If you have some html example that will inject js/css or cause any unexpected behavior in my code example, please provide that HTML.
The app developers can still use that right now, but if the framework forces it's usage it'd unnecessarily increase package size for people that didn't need it.
So that's why template literals are broken. I am not much of a JS dev but sometimes I play one on TV. and I was cursing up a storm because I could not get templates to work the way I wanted them to. And I quote "What do you mean template strings are not strings? What idiot designed this."
If curious I had a bright idea for a string translation library, yes, I know there are plenty of great internationalization libraries, but I wanted to try it out. the idea was to just write normalish template strings so the code reads well, then the translation engine would lookup the template string in the language table and replace it with the translated template string, this new template string is the one that would be filled.

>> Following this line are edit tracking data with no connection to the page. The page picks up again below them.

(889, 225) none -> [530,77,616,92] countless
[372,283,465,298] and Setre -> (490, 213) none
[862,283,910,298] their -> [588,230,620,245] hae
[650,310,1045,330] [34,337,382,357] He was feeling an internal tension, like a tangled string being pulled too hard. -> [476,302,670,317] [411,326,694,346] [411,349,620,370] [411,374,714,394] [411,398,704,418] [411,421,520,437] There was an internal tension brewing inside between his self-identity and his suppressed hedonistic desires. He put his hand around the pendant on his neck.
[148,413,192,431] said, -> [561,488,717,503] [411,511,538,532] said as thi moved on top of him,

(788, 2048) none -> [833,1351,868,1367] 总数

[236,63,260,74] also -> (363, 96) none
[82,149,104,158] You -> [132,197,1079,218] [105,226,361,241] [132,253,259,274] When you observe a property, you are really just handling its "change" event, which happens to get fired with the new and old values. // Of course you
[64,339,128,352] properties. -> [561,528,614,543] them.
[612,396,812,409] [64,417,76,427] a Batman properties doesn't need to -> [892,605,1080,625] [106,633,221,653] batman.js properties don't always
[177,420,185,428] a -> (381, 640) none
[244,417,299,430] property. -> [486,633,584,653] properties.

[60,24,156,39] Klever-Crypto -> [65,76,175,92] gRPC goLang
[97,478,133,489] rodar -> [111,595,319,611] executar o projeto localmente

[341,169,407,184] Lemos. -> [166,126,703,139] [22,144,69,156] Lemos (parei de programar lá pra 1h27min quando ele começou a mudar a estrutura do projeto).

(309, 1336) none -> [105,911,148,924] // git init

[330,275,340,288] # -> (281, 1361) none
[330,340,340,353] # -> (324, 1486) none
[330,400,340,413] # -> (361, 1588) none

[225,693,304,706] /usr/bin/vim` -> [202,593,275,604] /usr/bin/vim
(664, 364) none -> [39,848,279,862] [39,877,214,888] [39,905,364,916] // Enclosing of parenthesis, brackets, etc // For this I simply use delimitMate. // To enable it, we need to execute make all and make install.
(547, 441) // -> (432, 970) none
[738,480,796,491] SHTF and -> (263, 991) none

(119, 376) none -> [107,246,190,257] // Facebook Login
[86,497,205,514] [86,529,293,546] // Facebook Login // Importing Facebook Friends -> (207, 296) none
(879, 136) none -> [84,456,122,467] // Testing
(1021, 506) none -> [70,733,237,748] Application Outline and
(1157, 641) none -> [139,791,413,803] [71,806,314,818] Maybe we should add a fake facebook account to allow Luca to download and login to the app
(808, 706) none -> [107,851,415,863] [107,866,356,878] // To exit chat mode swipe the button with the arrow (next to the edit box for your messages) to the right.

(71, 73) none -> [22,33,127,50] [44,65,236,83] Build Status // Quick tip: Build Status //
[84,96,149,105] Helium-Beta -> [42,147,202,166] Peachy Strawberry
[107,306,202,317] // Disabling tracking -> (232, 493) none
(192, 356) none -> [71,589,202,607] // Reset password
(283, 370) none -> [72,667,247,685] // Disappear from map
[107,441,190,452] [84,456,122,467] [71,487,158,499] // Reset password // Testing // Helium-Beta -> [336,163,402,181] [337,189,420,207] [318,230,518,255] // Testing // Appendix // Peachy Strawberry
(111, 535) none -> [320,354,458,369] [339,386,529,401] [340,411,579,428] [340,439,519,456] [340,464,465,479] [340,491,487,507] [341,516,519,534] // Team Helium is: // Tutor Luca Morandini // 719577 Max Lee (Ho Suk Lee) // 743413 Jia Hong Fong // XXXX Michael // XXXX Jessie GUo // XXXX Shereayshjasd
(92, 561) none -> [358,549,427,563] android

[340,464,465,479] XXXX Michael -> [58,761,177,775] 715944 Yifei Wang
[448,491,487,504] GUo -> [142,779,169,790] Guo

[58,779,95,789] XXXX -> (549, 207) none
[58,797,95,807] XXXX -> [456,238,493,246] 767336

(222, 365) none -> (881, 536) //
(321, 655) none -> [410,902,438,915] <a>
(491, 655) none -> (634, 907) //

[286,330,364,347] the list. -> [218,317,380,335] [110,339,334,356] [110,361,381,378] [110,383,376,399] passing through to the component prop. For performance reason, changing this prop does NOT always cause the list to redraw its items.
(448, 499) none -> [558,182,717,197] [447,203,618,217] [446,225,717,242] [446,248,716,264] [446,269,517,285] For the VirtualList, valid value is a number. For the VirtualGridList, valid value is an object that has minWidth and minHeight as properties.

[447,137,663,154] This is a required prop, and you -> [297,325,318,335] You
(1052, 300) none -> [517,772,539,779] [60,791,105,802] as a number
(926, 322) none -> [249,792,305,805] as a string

But I could not get it to work. I finally gave up and had to implement "the template system we have at home" from scratch just to get anything working.
To the designers of JS template literals, I apologize, you were blocking an attack vector that never crossed my mind. It was the same thing the first time I had to do the cors dance. I thought it was just about the stupidest thing I had ever seen. "This protects nothing, it only works when the client(the part you have no control over) decides to do it" The idea that you need protection after you have deliberately injected unknown malicious code(ads) into your web app took me several days of hard thought to understand.
my example: a table to lookup translated templates. most translation engines require you to use placeholder strings. this lets you use the template directly as the optional lookup key.
simplified with some liberties taken as this can't be done with template literals.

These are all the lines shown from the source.